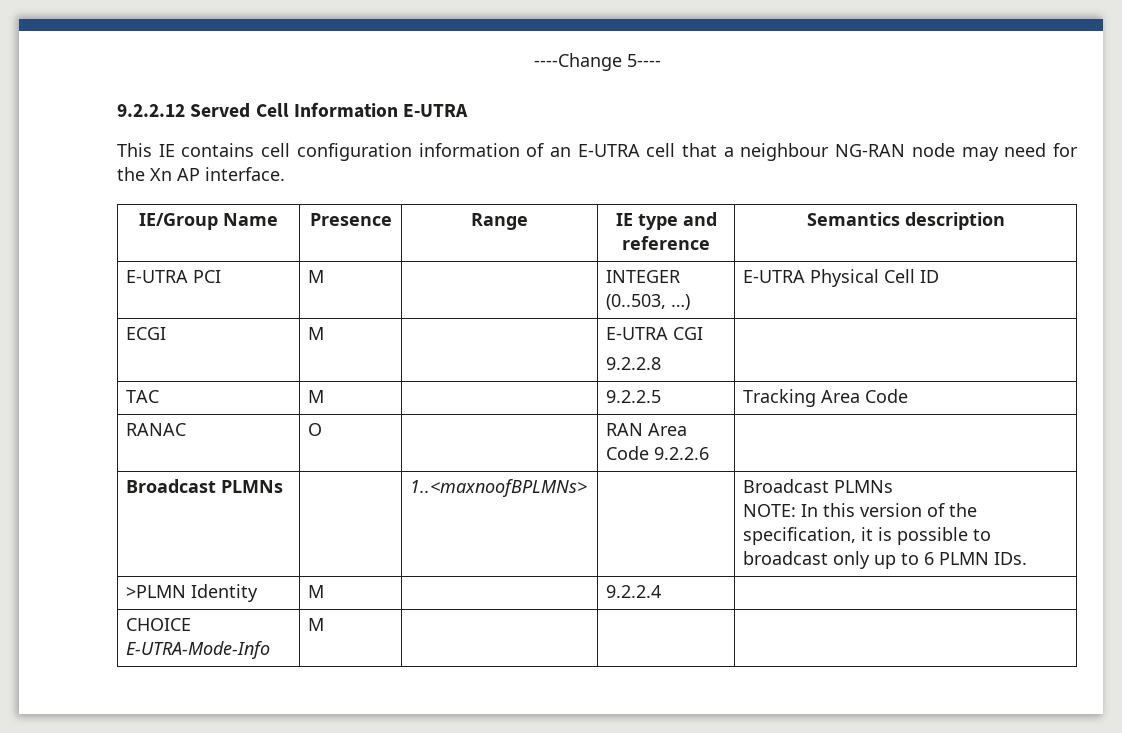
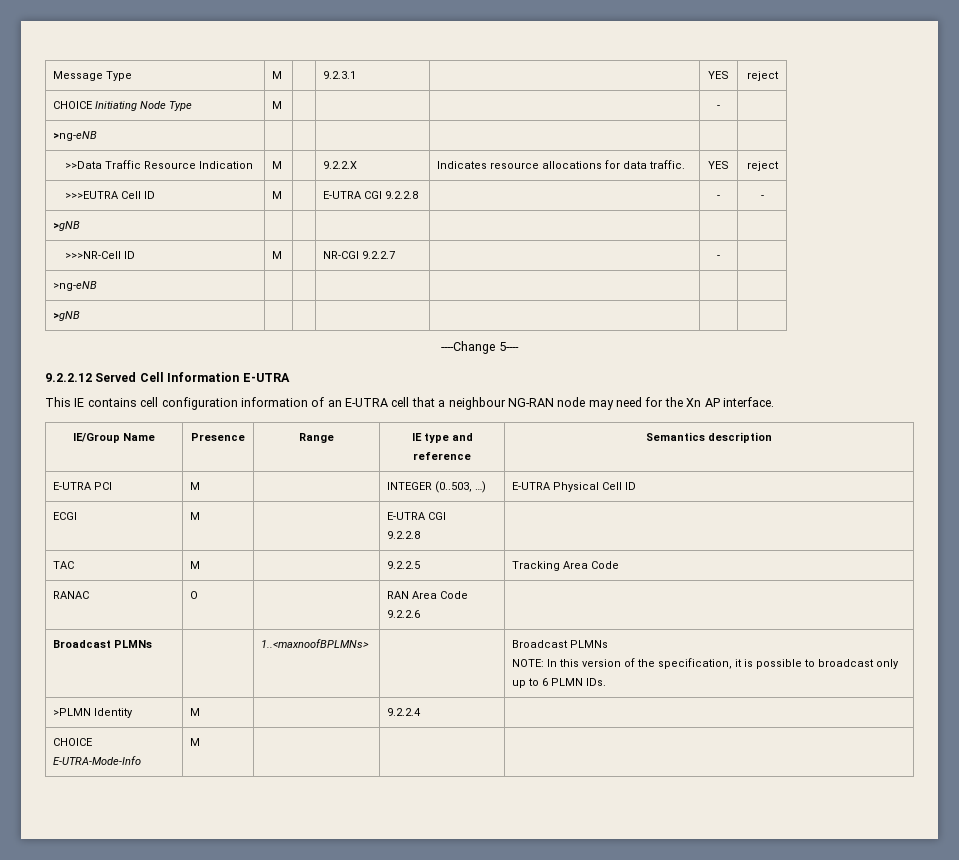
+ Message Type | M | | 9.2.3.1 | | YES | reject
+ CHOICE Initiating Node Type | M | | | | - |
+ >ng-eNB | | | | | |
+ >>Data Traffic Resource Indication | M | | 9.2.2.X | Indicates resource allocations for data traffic. | YES | reject
+ >>>EUTRA Cell ID | M | | E-UTRA CGI 9.2.2.8 | | - | -
+ >gNB | | | | | |
+ >>>NR-Cell ID | M | | NR-CGI 9.2.2.7 | | - |
+ >ng-eNB | | | | | |
+ >gNB | | | | | |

Work to be completed:
Search the records for the string "Cell" and return every line in which it occurs.

Answer section:
+ >>>EUTRA Cell ID | M | | E-UTRA CGI 9.2.2.8 | | - | -
+ >>>NR-Cell ID | M | | NR-CGI 9.2.2.7 | | - |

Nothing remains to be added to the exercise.